*EXERCISE INSTRUCTIONS*: Print again, word for word, all of the records below, and leave the pictures out.

*SUPPLIED RECORDS*:
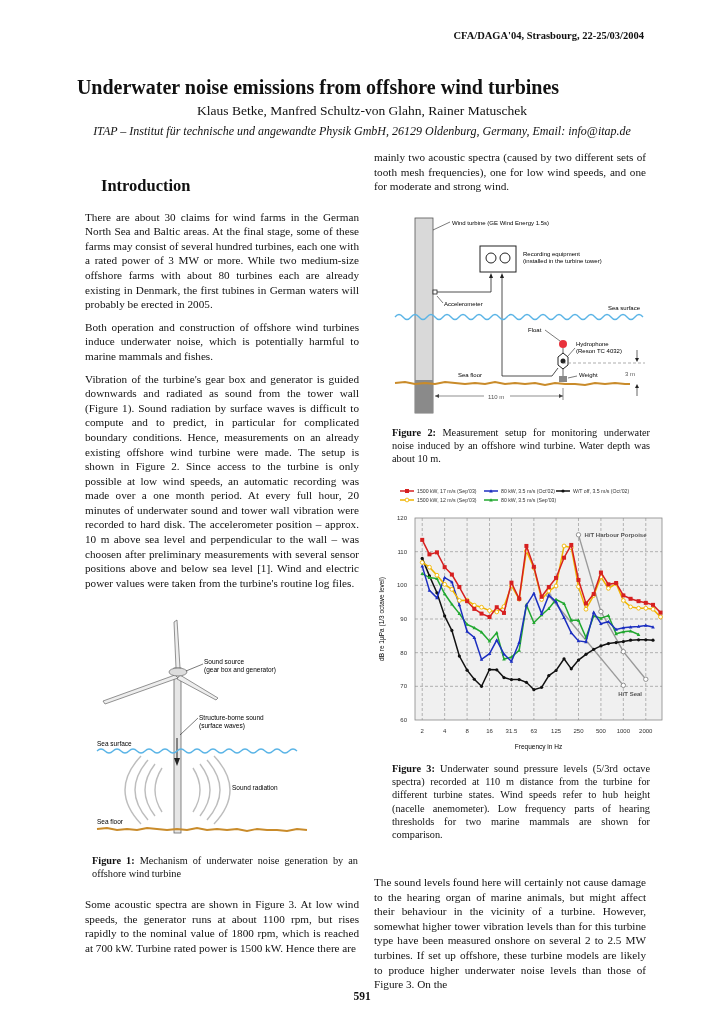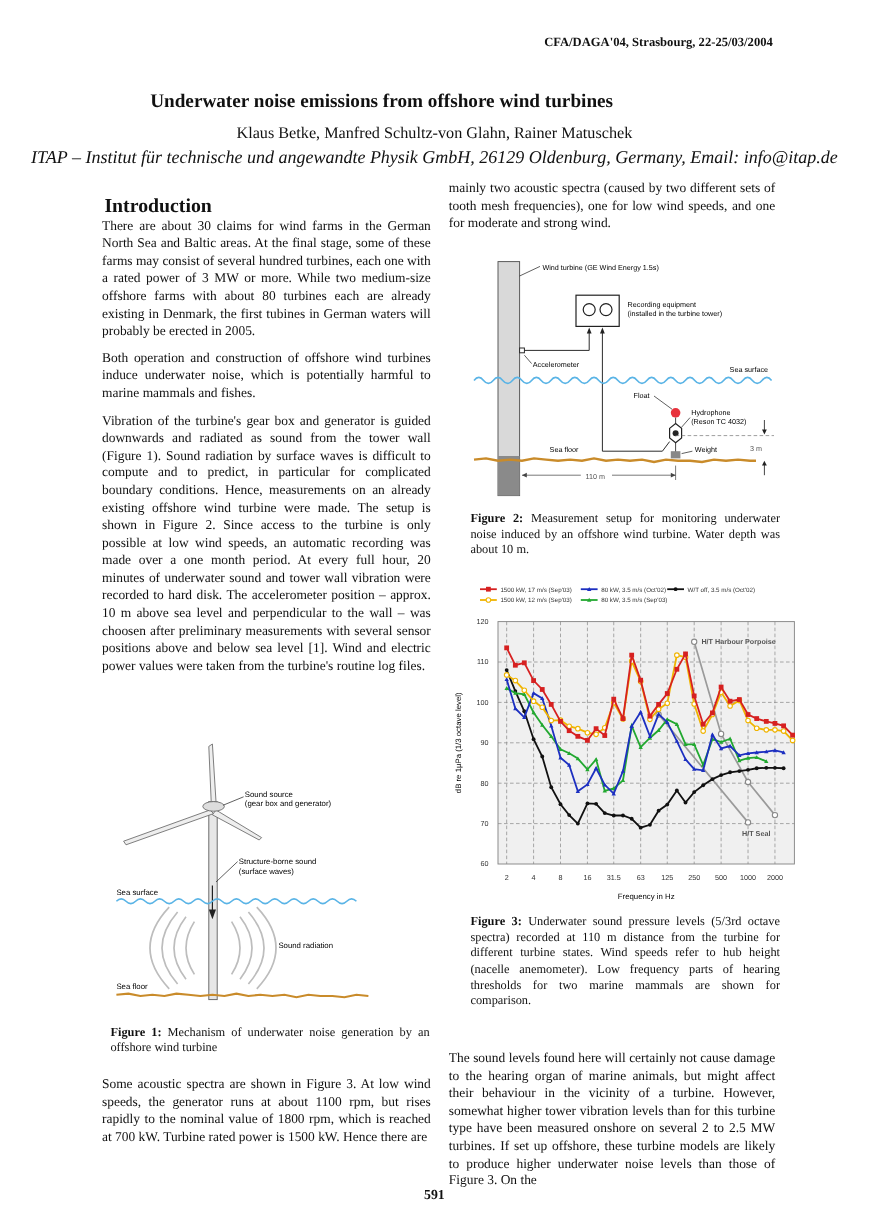--- a/index.html
+++ b/index.html
@@ -7,7 +7,7 @@
          font-family: "Liberation Serif", "DejaVu Serif", serif; color: #111; }
   .abs { position: absolute; }
   .conf { right: 80px; top: 30px; font-weight: bold; font-size: 10.5px; }
-  .title { left: 0; width: 636px; top: 76px; text-align: center; font-weight: bold; font-size: 16px; }
+  .title { left: 0; width: 636px; top: 76px; text-align: center; font-weight: bold; font-size: 20px; }
   .authors { left: 0; width: 724px; top: 103px; text-align: center; font-size: 13.5px; }
   .affil { left: 0; width: 724px; top: 124px; text-align: center; font-style: italic; font-size: 15px; }
   .col { font-size: 11.2px; line-height: 14.6px; text-align: justify; }

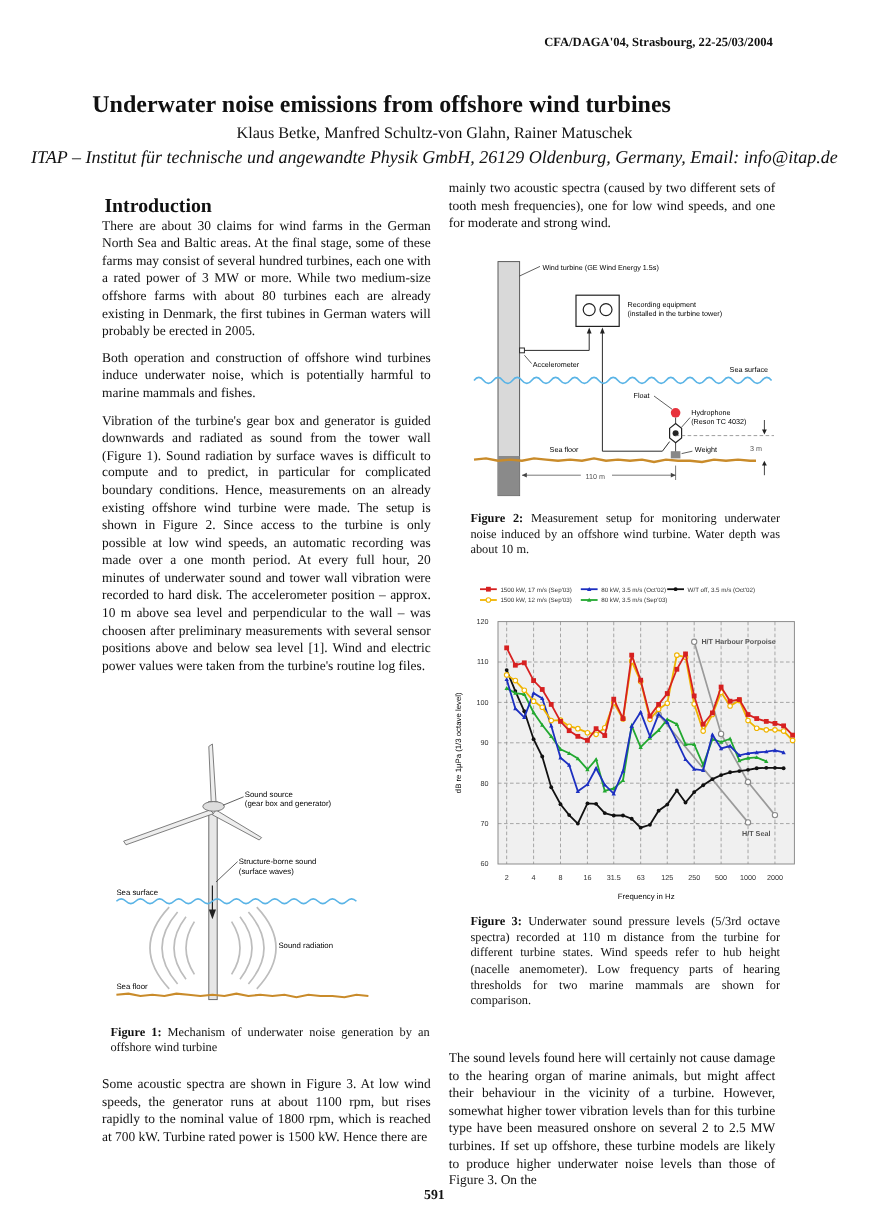--- a/index.html
+++ b/index.html
@@ -9,7 +9,7 @@
   .conf { right: 80px; top: 30px; font-weight: bold; font-size: 10.5px; }
   .title { left: 0; width: 636px; top: 76px; text-align: center; font-weight: bold; font-size: 20px; }
   .authors { left: 0; width: 724px; top: 103px; text-align: center; font-size: 13.5px; }
-  .affil { left: 0; width: 724px; top: 124px; text-align: center; font-style: italic; font-size: 15px; }
+  .affil { left: 0; width: 724px; top: 124px; text-align: center; font-style: italic; font-size: 12px; }
   .col { font-size: 11.2px; line-height: 14.6px; text-align: justify; }
   .col p { margin: 0 0 8px 0; }
   h2 { font-family: "Liberation Serif", serif; font-size: 16.5px; font-weight: bold; margin: 2px; }

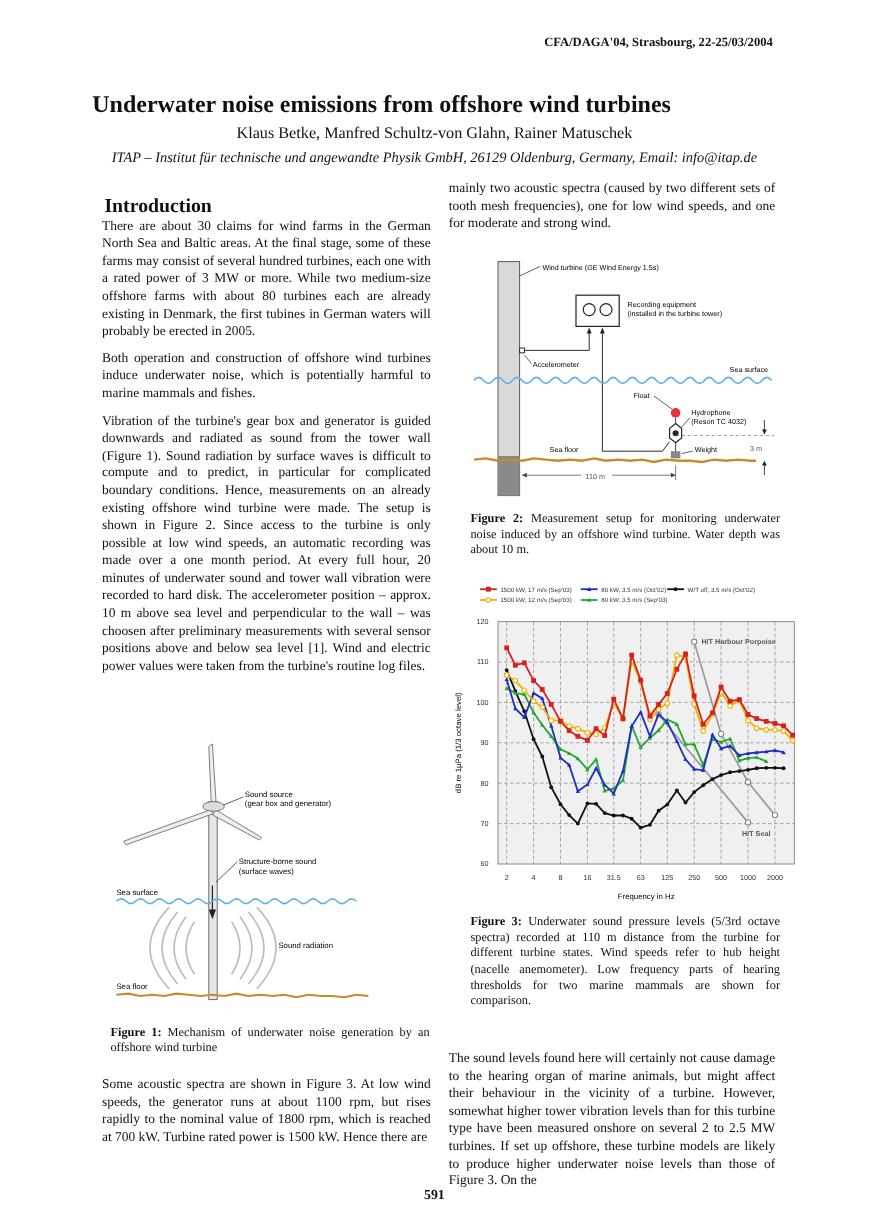--- a/index.html
+++ b/index.html
@@ -12,7 +12,7 @@
   .affil { left: 0; width: 724px; top: 124px; text-align: center; font-style: italic; font-size: 12px; }
   .col { font-size: 11.2px; line-height: 14.6px; text-align: justify; }
   .col p { margin: 0 0 8px 0; }
-  h2 { font-family: "Liberation Serif", serif; font-size: 16.5px; font-weight: bold; margin: 2px; }
+  h2 { font-family: "Liberation Serif", serif; font-size: 16.5px; font-weight: bold; margin: 16px; }
   .caption { font-size: 10.3px; line-height: 13.2px; text-align: justify; font-family: Liberation Serif, serif; }
   .caption b { font-weight: bold; }
   .pagenum { left: 0; width: 724px; top: 990px; text-align: center; font-weight: bold; font-size: 11.5px; }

*SOLUTION FOR THIS PROBLEM*:
--- a/index.html
+++ b/index.html
@@ -7,7 +7,7 @@
          font-family: "Liberation Serif", "DejaVu Serif", serif; color: #111; }
   .abs { position: absolute; }
   .conf { right: 80px; top: 30px; font-weight: bold; font-size: 10.5px; }
-  .title { left: 0; width: 636px; top: 76px; text-align: center; font-weight: bold; font-size: 16px; }
+  .title { left: 0; width: 636px; top: 76px; text-align: center; font-weight: bold; font-size: 20px; }
   .authors { left: 0; width: 724px; top: 103px; text-align: center; font-size: 13.5px; }
   .affil { left: 0; width: 724px; top: 124px; text-align: center; font-style: italic; font-size: 15px; }
   .col { font-size: 11.2px; line-height: 14.6px; text-align: justify; }

--- a/index.html
+++ b/index.html
@@ -9,7 +9,7 @@
   .conf { right: 80px; top: 30px; font-weight: bold; font-size: 10.5px; }
   .title { left: 0; width: 636px; top: 76px; text-align: center; font-weight: bold; font-size: 20px; }
   .authors { left: 0; width: 724px; top: 103px; text-align: center; font-size: 13.5px; }
-  .affil { left: 0; width: 724px; top: 124px; text-align: center; font-style: italic; font-size: 15px; }
+  .affil { left: 0; width: 724px; top: 124px; text-align: center; font-style: italic; font-size: 12px; }
   .col { font-size: 11.2px; line-height: 14.6px; text-align: justify; }
   .col p { margin: 0 0 8px 0; }
   h2 { font-family: "Liberation Serif", serif; font-size: 16.5px; font-weight: bold; margin: 2px; }

--- a/index.html
+++ b/index.html
@@ -12,7 +12,7 @@
   .affil { left: 0; width: 724px; top: 124px; text-align: center; font-style: italic; font-size: 12px; }
   .col { font-size: 11.2px; line-height: 14.6px; text-align: justify; }
   .col p { margin: 0 0 8px 0; }
-  h2 { font-family: "Liberation Serif", serif; font-size: 16.5px; font-weight: bold; margin: 2px; }
+  h2 { font-family: "Liberation Serif", serif; font-size: 16.5px; font-weight: bold; margin: 16px; }
   .caption { font-size: 10.3px; line-height: 13.2px; text-align: justify; font-family: Liberation Serif, serif; }
   .caption b { font-weight: bold; }
   .pagenum { left: 0; width: 724px; top: 990px; text-align: center; font-weight: bold; font-size: 11.5px; }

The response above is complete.